Lily had picked up the invitation and was smoothing it.

"I thought you said she stole your cat." The policeman's eyes narrowed to slits.

"I just borrowed him, for a prop," she explained. "People like to see beautiful cats, and Chessy doesn't mind these crowds. Walt, look at all the money I made this morning." She held out a paper cup brimming with change. "Enough to buy us breakfast at Oozy's Pizzeria."

"Why didn't you wake me?" His eyes prickled. "Why did you leave me all alone on the third floor of Port Authority?"

The big cop snickered and rolled his eyes.

"I wanted to buy us coffee," Lily said. "I wanted it to be a surprise."

"Sir, are you dropping your complaint?"

"I guess so, officer."

"Good luck." The cop shrugged and strode away.
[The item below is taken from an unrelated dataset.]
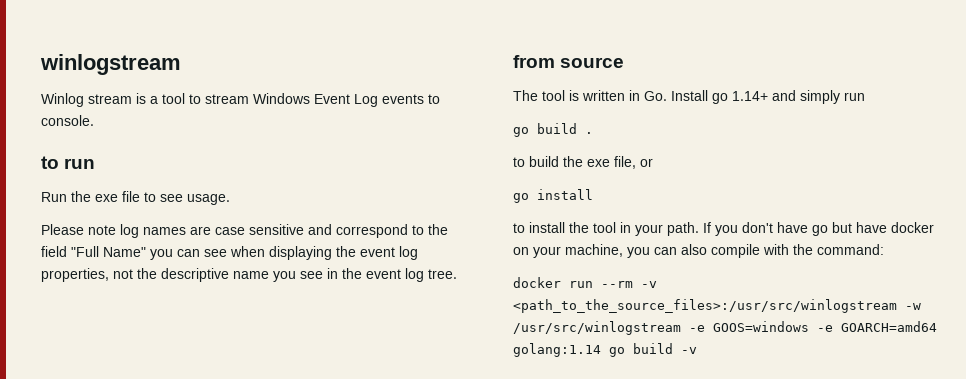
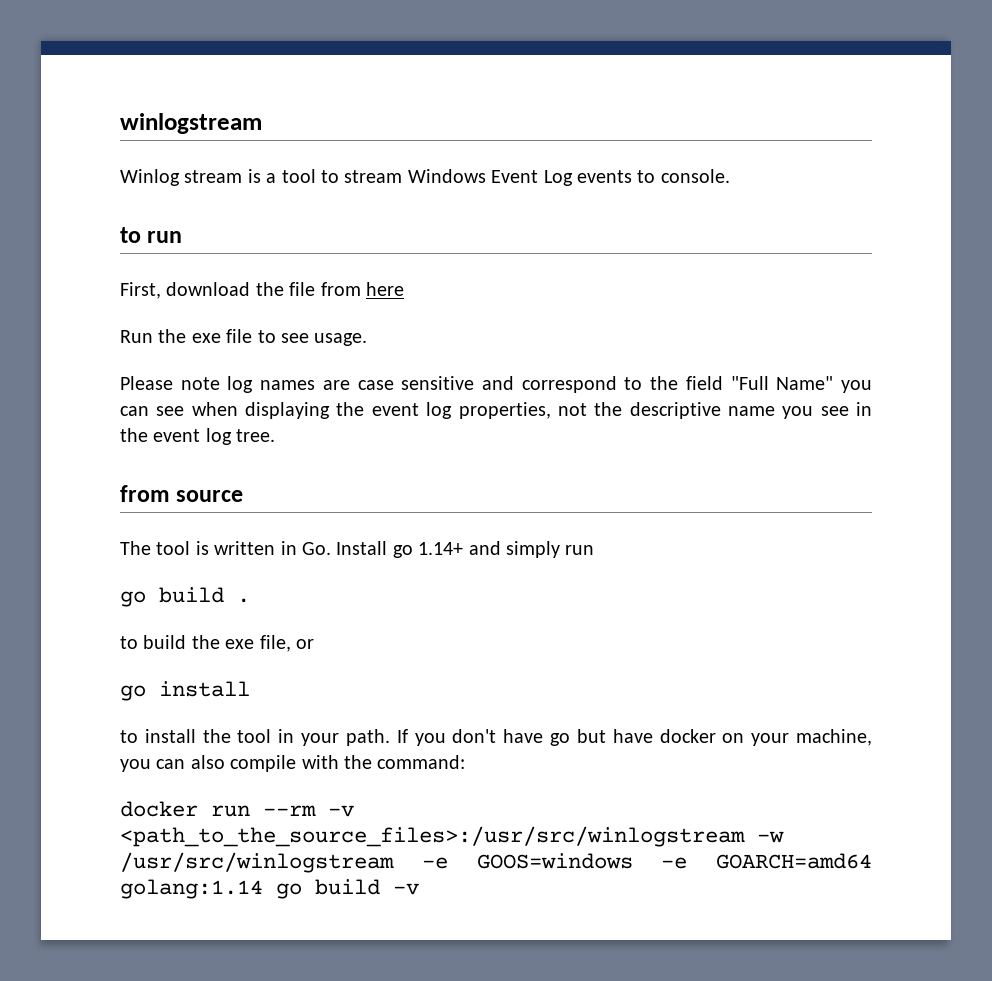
+ First, download the file from here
"Lily, I don't understand," Walt began, but just at that moment rain came splatting down and Chessy tried to climb his leg.
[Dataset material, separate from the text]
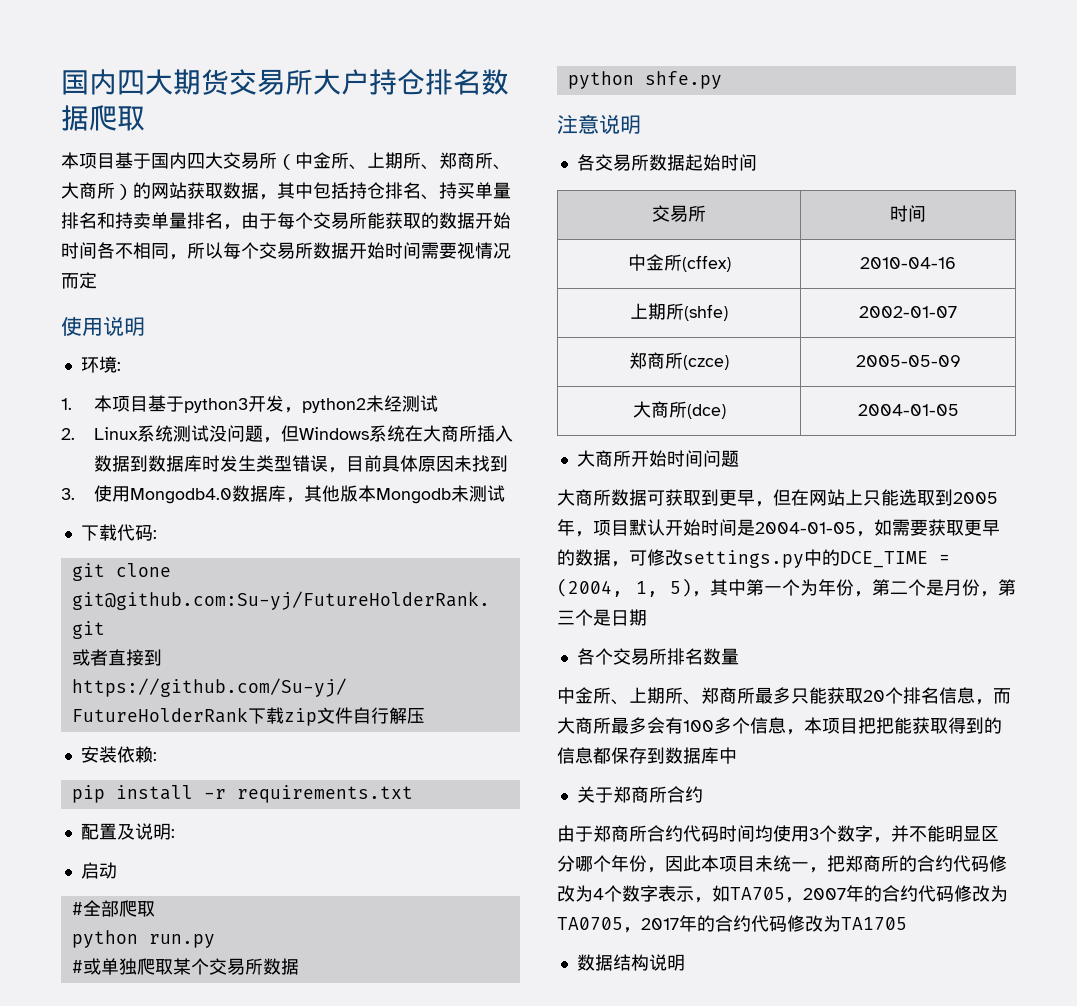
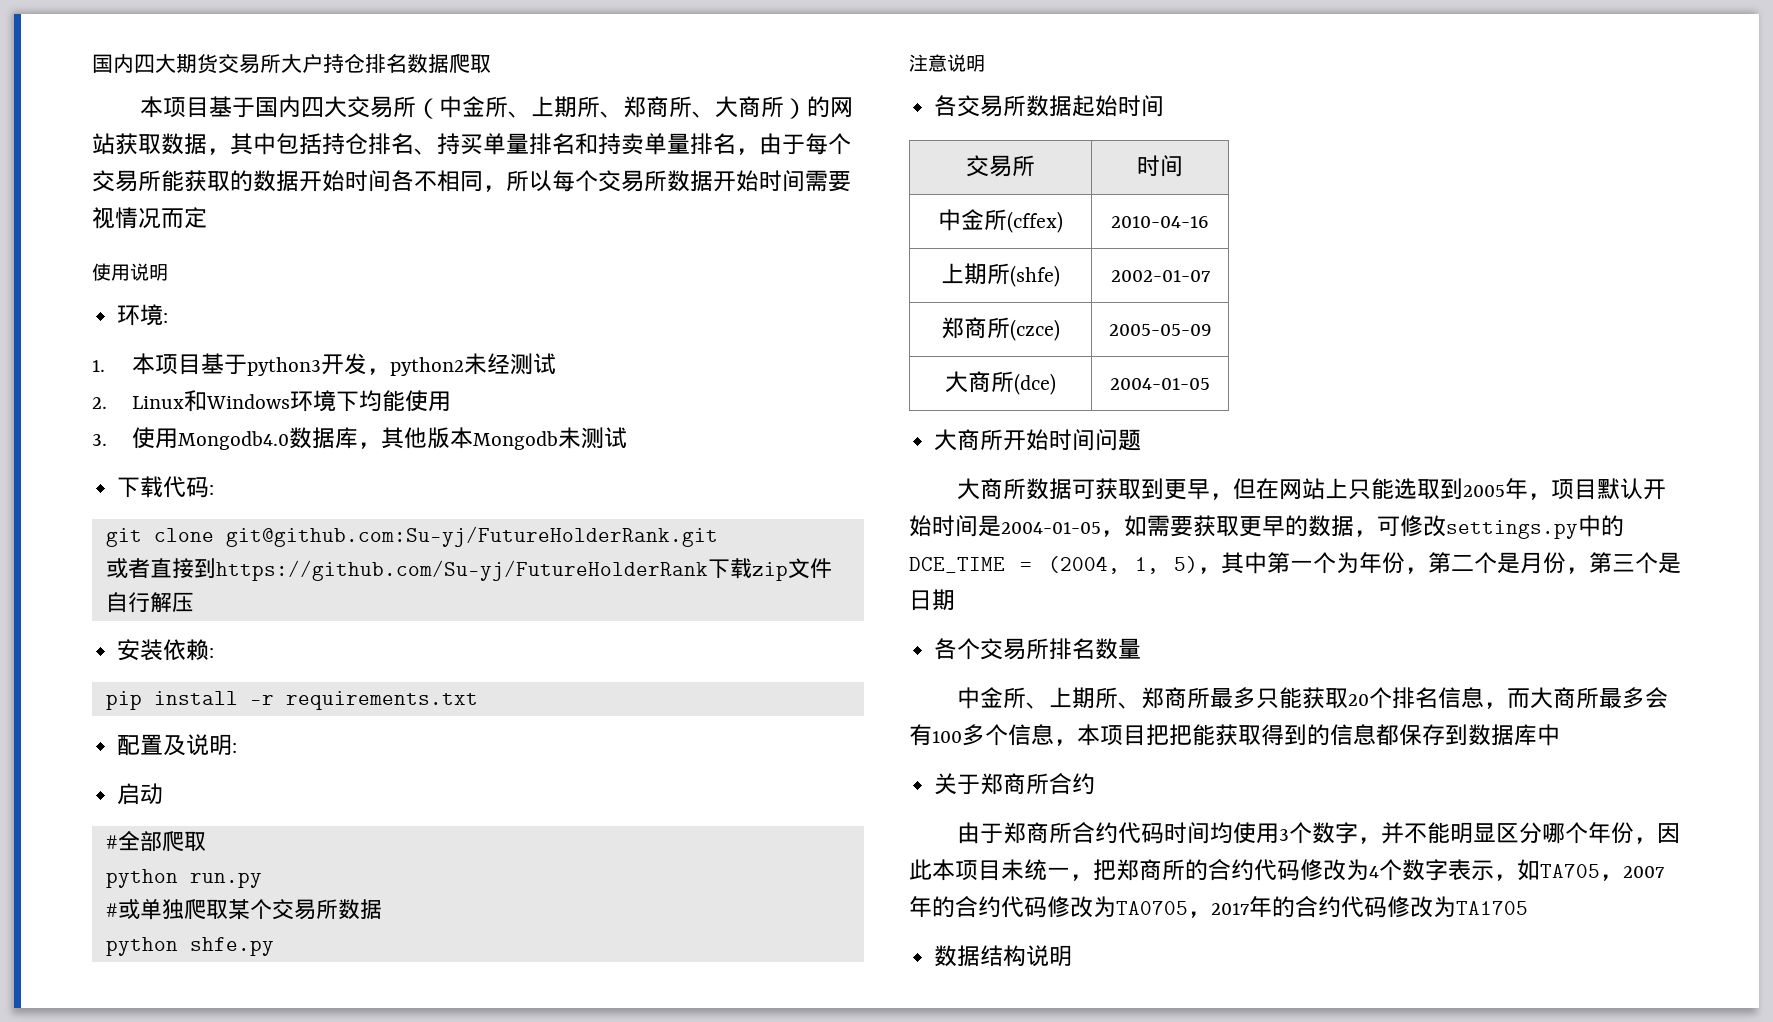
- 2. Linux系统测试没问题，但Windows系统在大商所插入数据到数据库时发生类型错误，目前具体原因未找到
+ 2. Linux和Windows环境下均能使用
"Let's run into Oozy's," Lily urged breathlessly. "He lets me bring the dog." She handed Chessy's leash to Walt, who packed him squalling into the duffel bag, while she thrust her guitar back into its case and shouldered her heavy rucksack. "This way!" She rushed off, Hulk bounding at her heels.

Walt followed, blinking in the rain, while Chess meowed complainingly. "Why are we doing this?" Walt muttered. "Why don't we just go home together? Our doorman is kind; he'll pay for the cab. But I don't want to go home yet, do you? This is kinda fun; we're learning things; and I want to hear Lily sing."
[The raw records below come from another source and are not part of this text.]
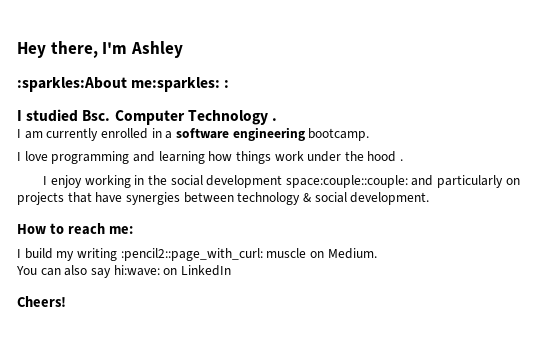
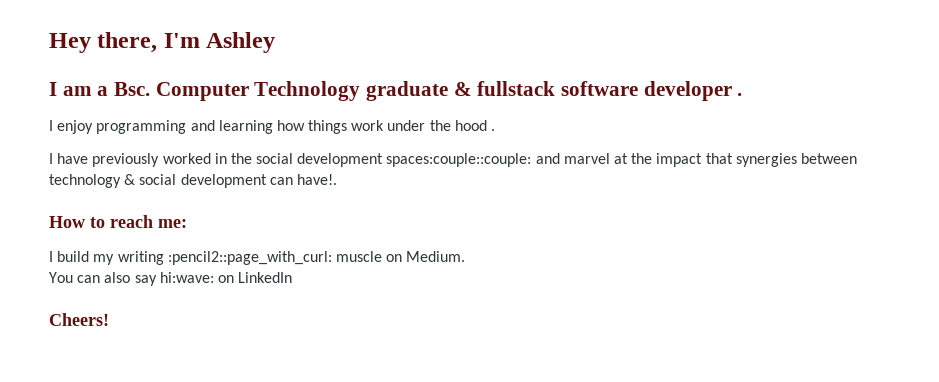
- :sparkles:About me:sparkles: :
- I studied Bsc. Computer Technology .
- I am currently enrolled in a software engineering bootcamp.
- I love programming and learning how things work under the hood .
+ I am a Bsc. Computer Technology graduate & fullstack software developer .
+ I enjoy programming and learning how things work under the hood .
- I enjoy working in the social development space:couple::couple: and particularly on projects that have synergies between technology & social development.
+ I have previously worked in the social development spaces:couple::couple: and marvel at the impact that synergies between technology & social development can have!.

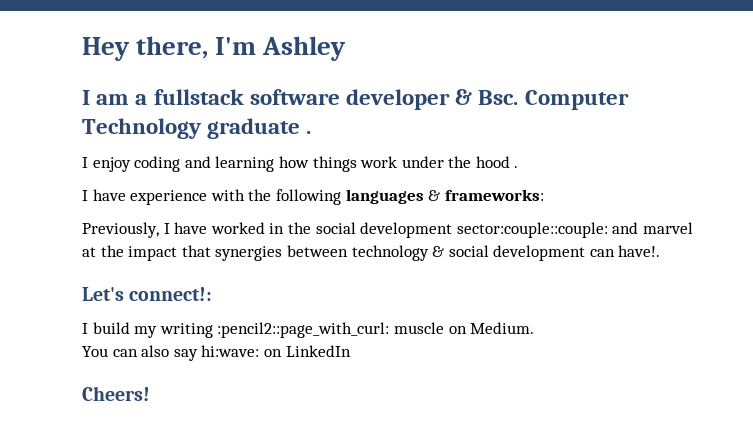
- I am a Bsc. Computer Technology graduate & fullstack software developer .
+ I am a fullstack software developer & Bsc. Computer Technology graduate .
- I enjoy programming and learning how things work under the hood .
+ I enjoy coding and learning how things work under the hood .
- I have previously worked in the social development spaces:couple::couple: and marvel at the impact that synergies between technology & social development can have!.
+ I have experience with the following languages & frameworks:
+ Previously, I have worked in the social development sector:couple::couple: and marvel at the impact that synergies between technology & social development can have!.
- How to reach me:
+ Let's connect!:

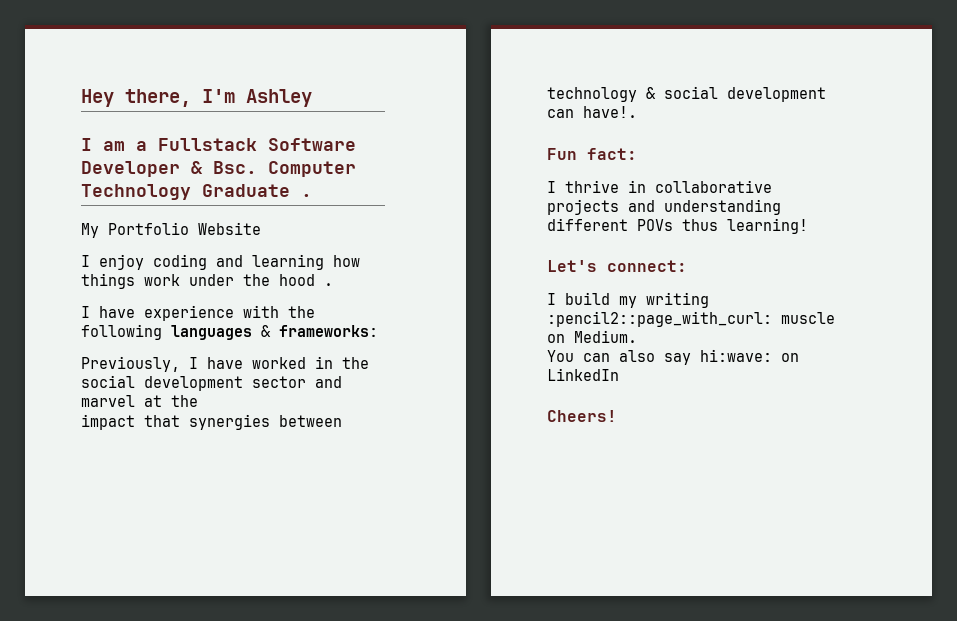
- I am a fullstack software developer & Bsc. Computer Technology graduate .
+ I am a Fullstack Software Developer & Bsc. Computer Technology Graduate .
+ My Portfolio Website
- Previously, I have worked in the social development sector:couple::couple: and marvel at the impact that synergies between technology & social development can have!.
+ Previously, I have worked in the social development sector and marvel at the
+ impact that synergies between technology & social development can have!.
+ Fun fact:
+ I thrive in collaborative projects and understanding different POVs thus learning!
- Let's connect!:
+ Let's connect:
"What are you doing to that poor cat?" Lily asked through her pizza mouthful, sitting at the tippy table in the low room painted with the Gulf of Naples. Vesuvius puffed cheerfully while their drenched clothes dripped on the floor.

"Chessy needs his pill." Walt cradled the old cat while Hulk gazed darkly from under the table.

"Is he sick?" Lily asked with concern. She offered the dog a pizza crust, which he wolfed in one bite.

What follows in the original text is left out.